EXTRACTED INFORMATION —
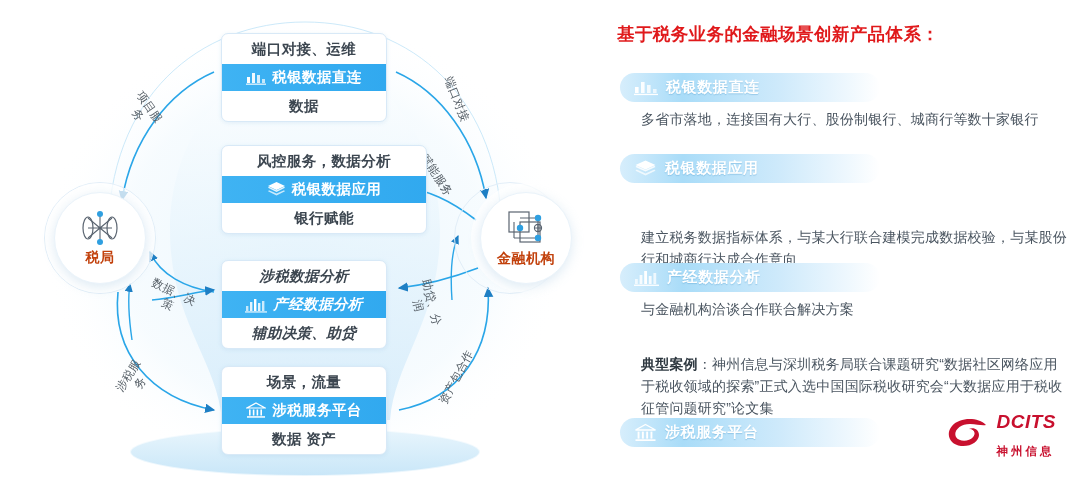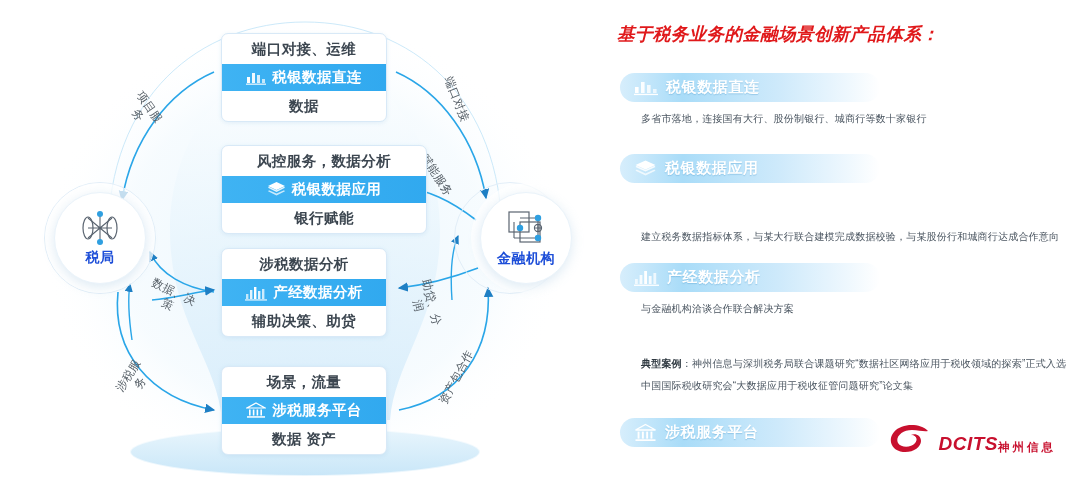"基于税务业务的金融场景创新产品体系：" #panel-title { font-style: italic -> none }
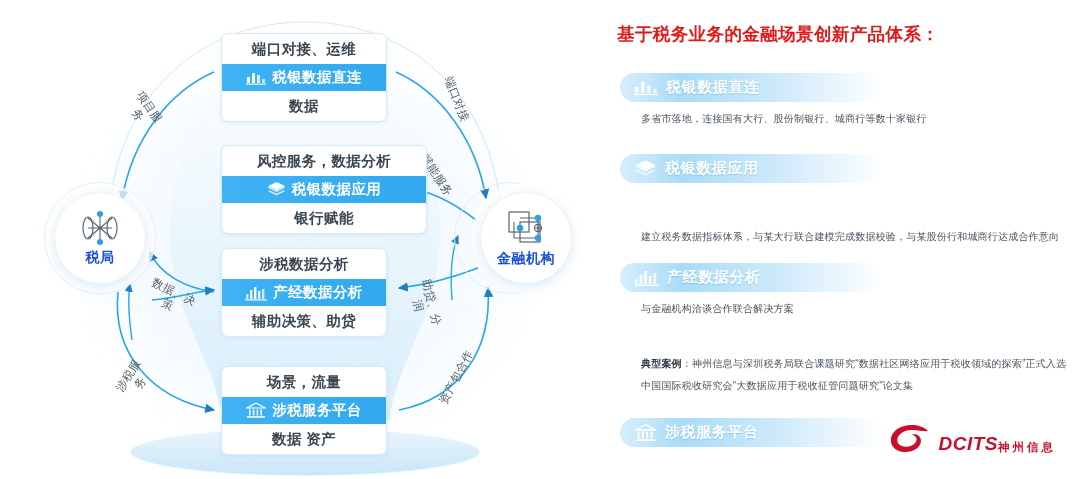"多省市落地，连接国有大行、股份制银行、城商行等数十家银行" .body-text { font-size: 10px -> 14px }
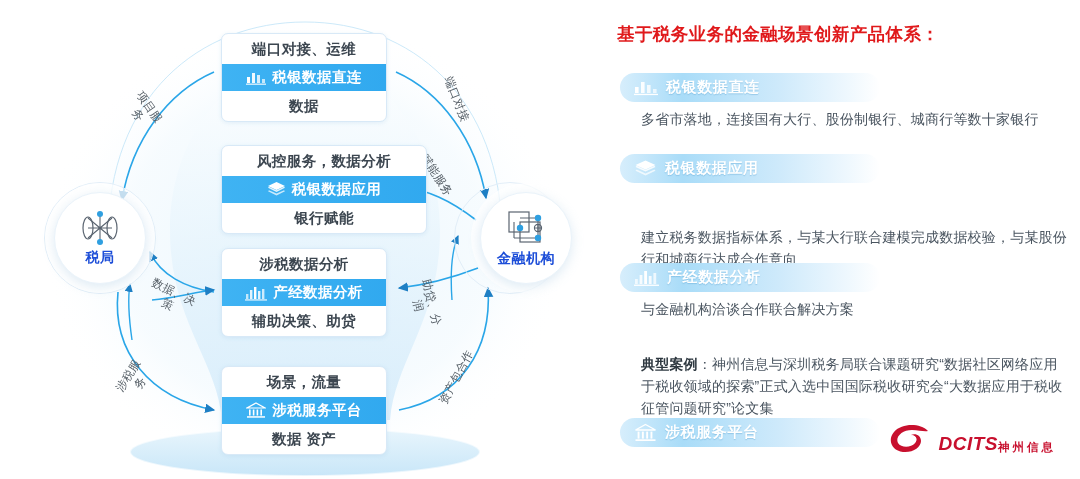"税局" .node-label { color: #1d4ed8 -> #c2410c }
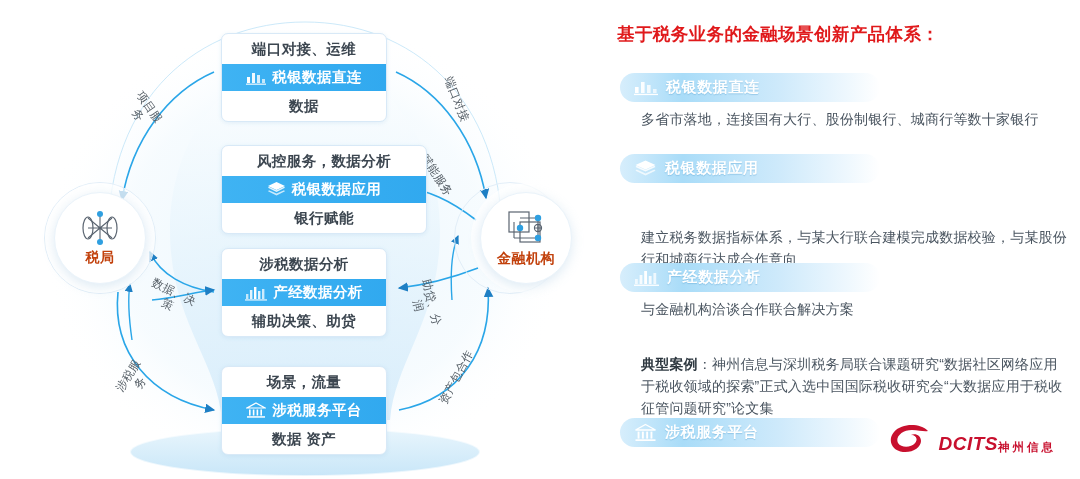"涉税数据分析" #card2 { font-style: none -> italic; top: 248px -> 260px }
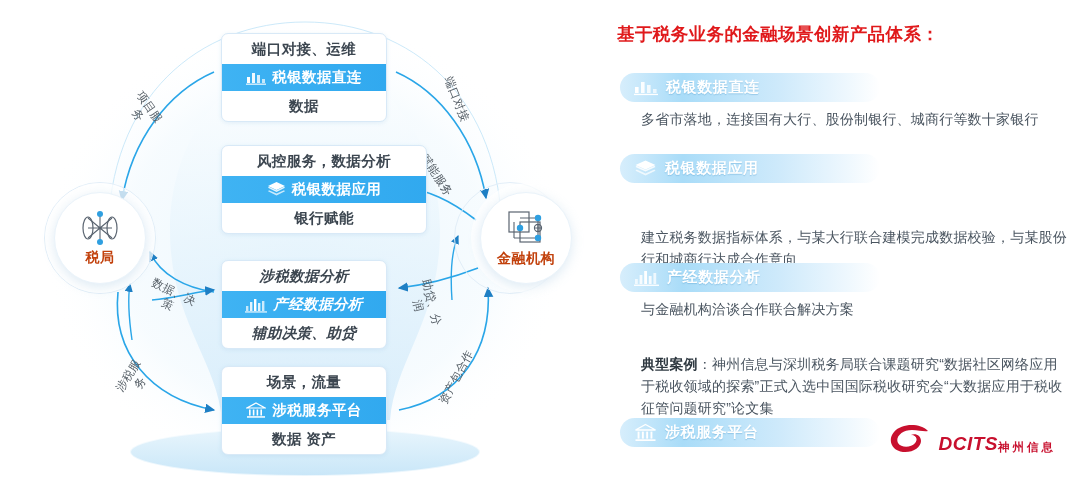"DCITS" #logo-text { align-items: flex-end -> none; flex-direction: row -> column }
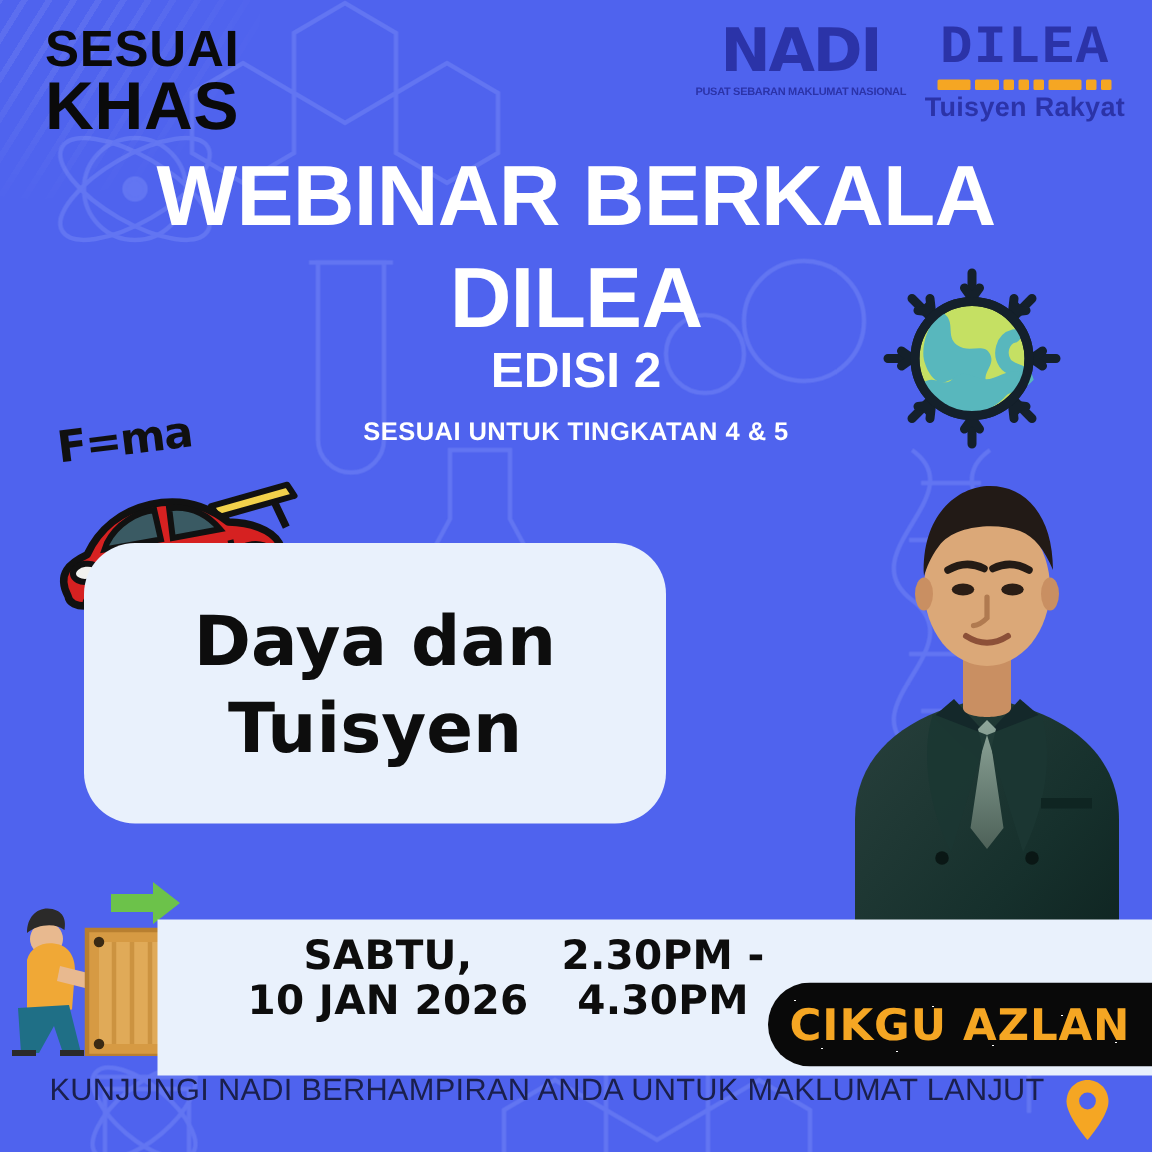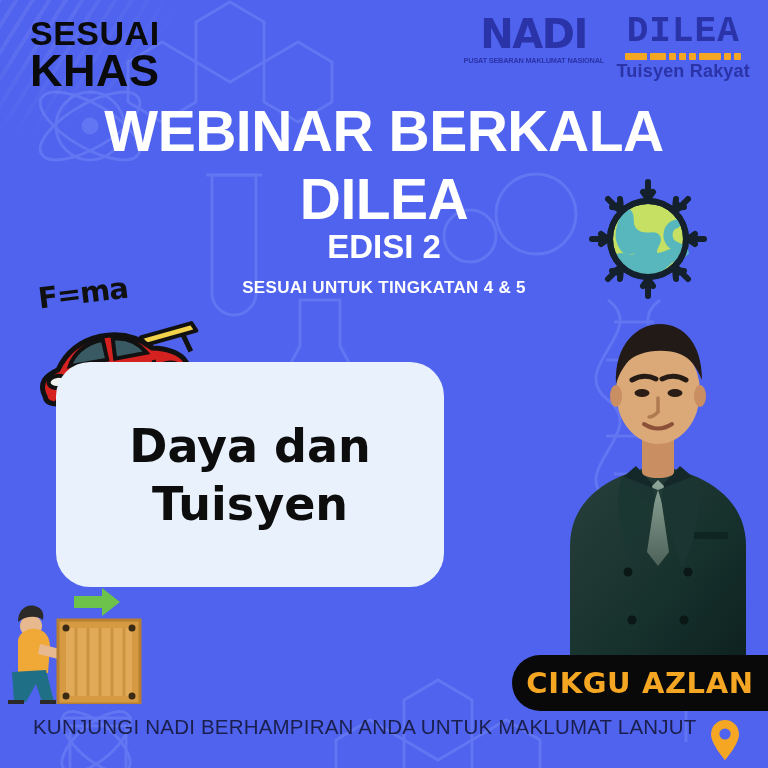"Daya dan" .topic-card { height: 225px -> 187px }
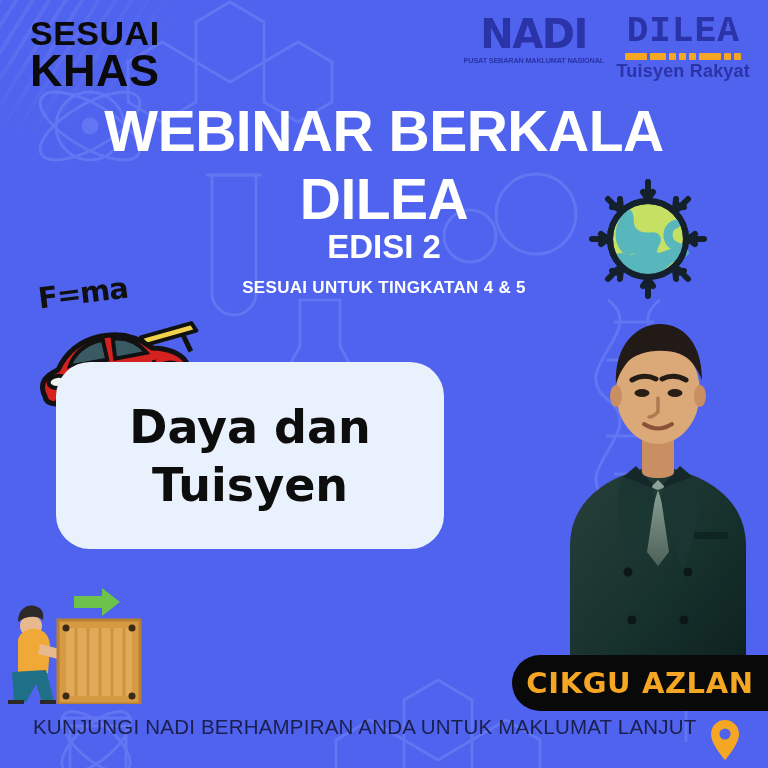"SABTU," div.date-band { html: none -> <div> <div> <div> <div>SABTU,</div> <div>10 JAN 2026</div> </div> <div> <div>2.30PM -</div> <div>4.30PM</div> </div> </div> </div> }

PROBLEM DESCRIPTION — Retype each record exactly as it appears above and drop the images.

REPLY —
"基于税务业务的金融场景创新产品体系：" #panel-title { font-style: italic -> none }
"多省市落地，连接国有大行、股份制银行、城商行等数十家银行" .body-text { font-size: 10px -> 14px }
"税局" .node-label { color: #1d4ed8 -> #c2410c }
"涉税数据分析" #card2 { font-style: none -> italic; top: 248px -> 260px }
"DCITS" #logo-text { align-items: flex-end -> none; flex-direction: row -> column }
"Daya dan" .topic-card { height: 225px -> 187px }
"SABTU," div.date-band { html: none -> <div> <div> <div> <div>SABTU,</div> <div>10 JAN 2026</div> </div> <div> <div>2.30PM -</div> <div>4.30PM</div> </div> </div> </div> }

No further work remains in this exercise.